━━ Input for this task

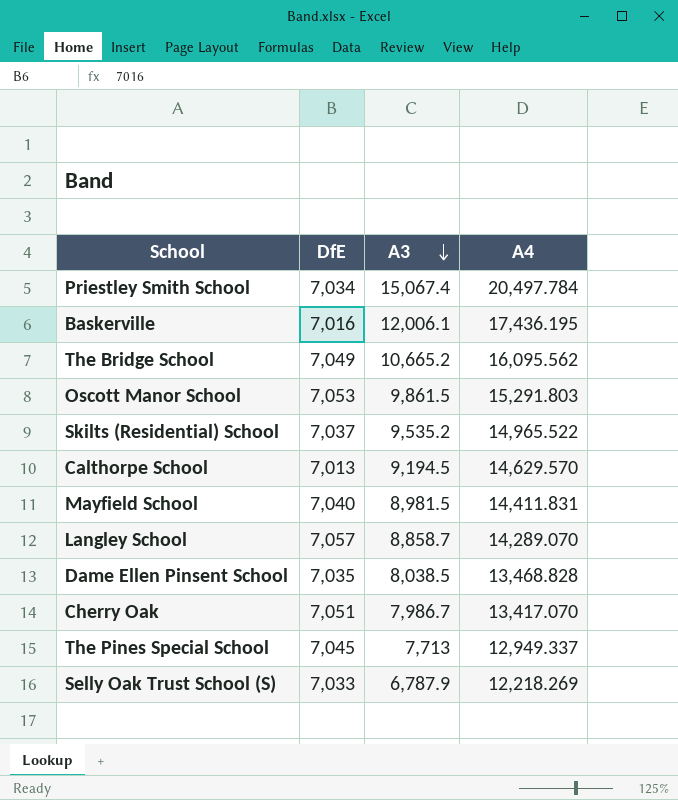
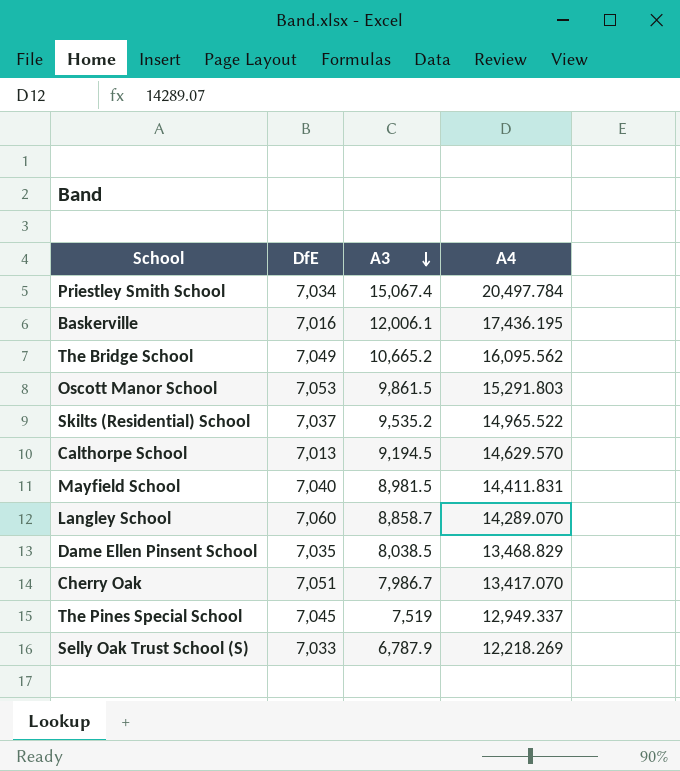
Langley School | DfE: 7,057 -> 7,060
Dame Ellen Pinsent School | A4: 13,468.828 -> 13,468.829
The Pines Special School | A3: 7,713 -> 7,519

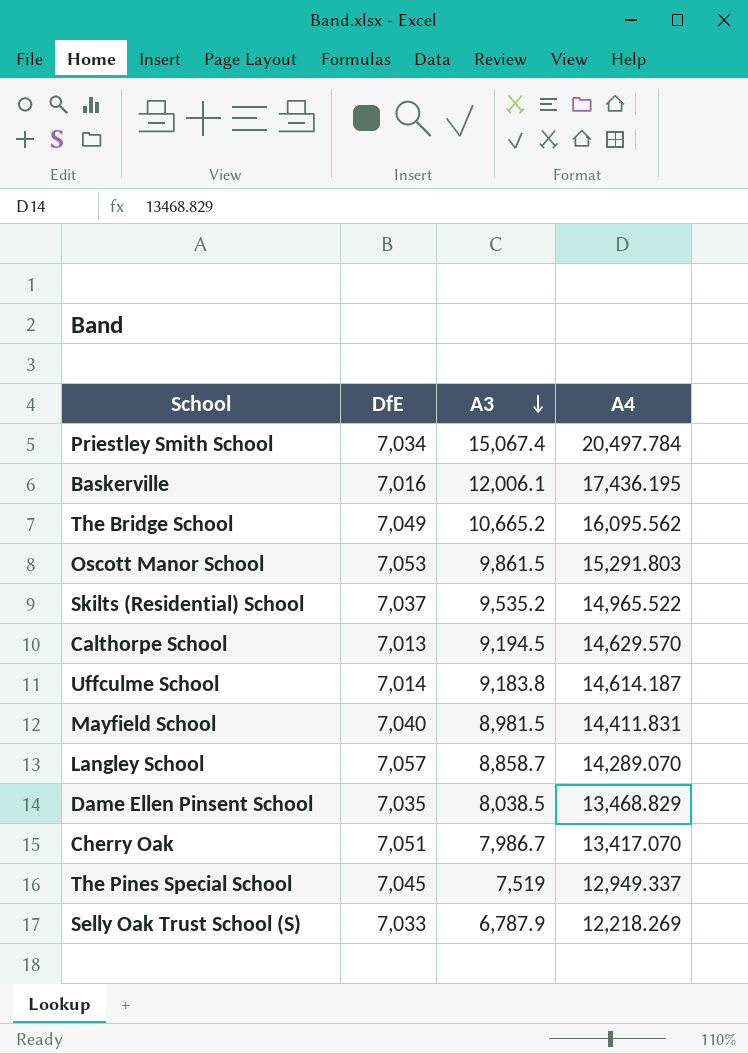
row Uffculme School: none -> 7,014 | 9,183.8 | 14,614.187
Langley School | DfE: 7,060 -> 7,057

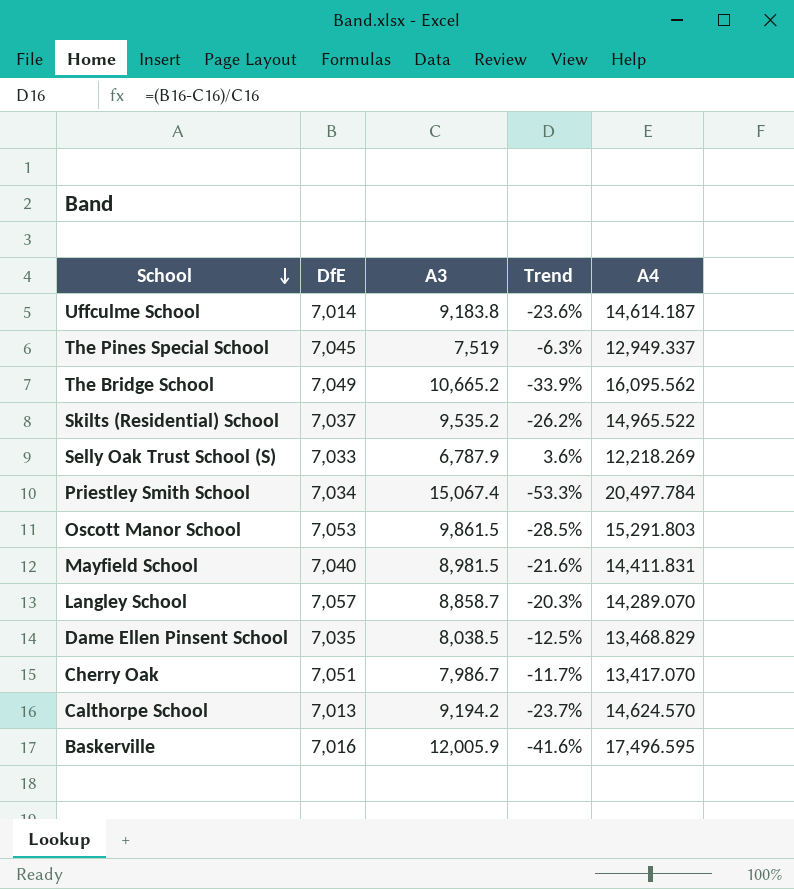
row order: A3 descending -> School descending
column Trend | formula: none -> ([DfE] - [A3]) / [A3]
Calthorpe School | A3: 9,194.5 -> 9,194.2
Calthorpe School | A4: 14,629.570 -> 14,624.570
Baskerville | A3: 12,006.1 -> 12,005.9
Baskerville | A4: 17,436.195 -> 17,496.595

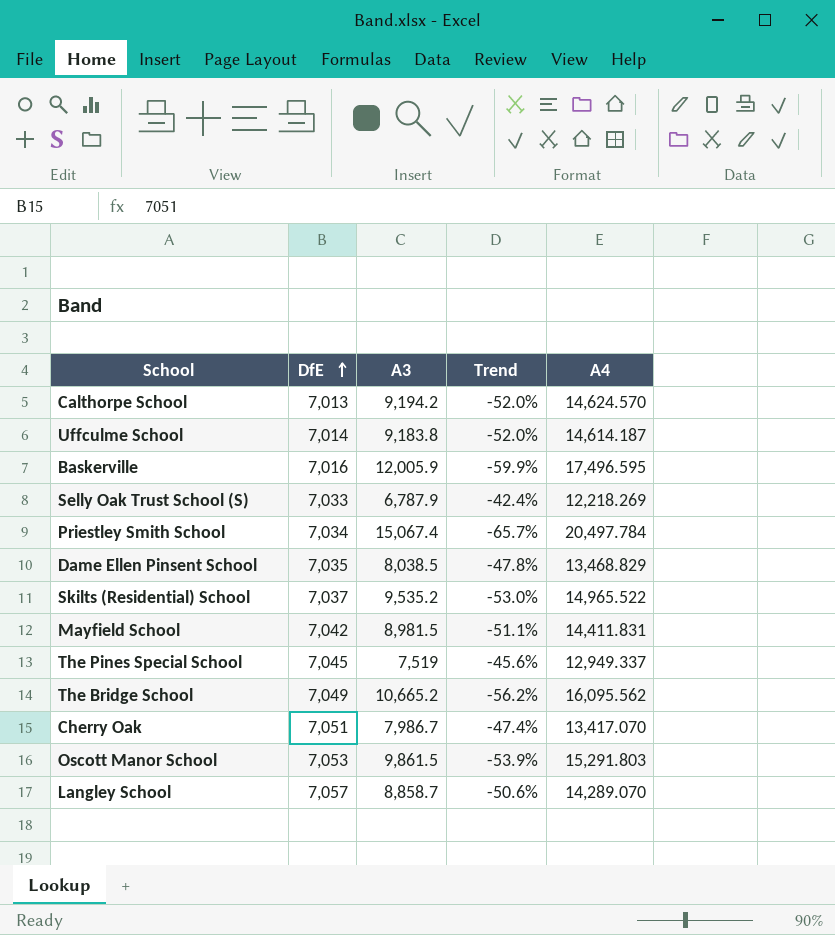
row order: School descending -> DfE ascending
column Trend | formula: ([DfE] - [A3]) / [A3] -> ([DfE] - [A4]) / [A4]
Mayfield School | DfE: 7,040 -> 7,042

━━━━

Output an exact copy of the lines from the one holding "column Trend | formula: ([DfE]" to the last line of the data, inclusive, and nothing beyond that range.

### Expected output:
column Trend | formula: ([DfE] - [A3]) / [A3] -> ([DfE] - [A4]) / [A4]
Mayfield School | DfE: 7,040 -> 7,042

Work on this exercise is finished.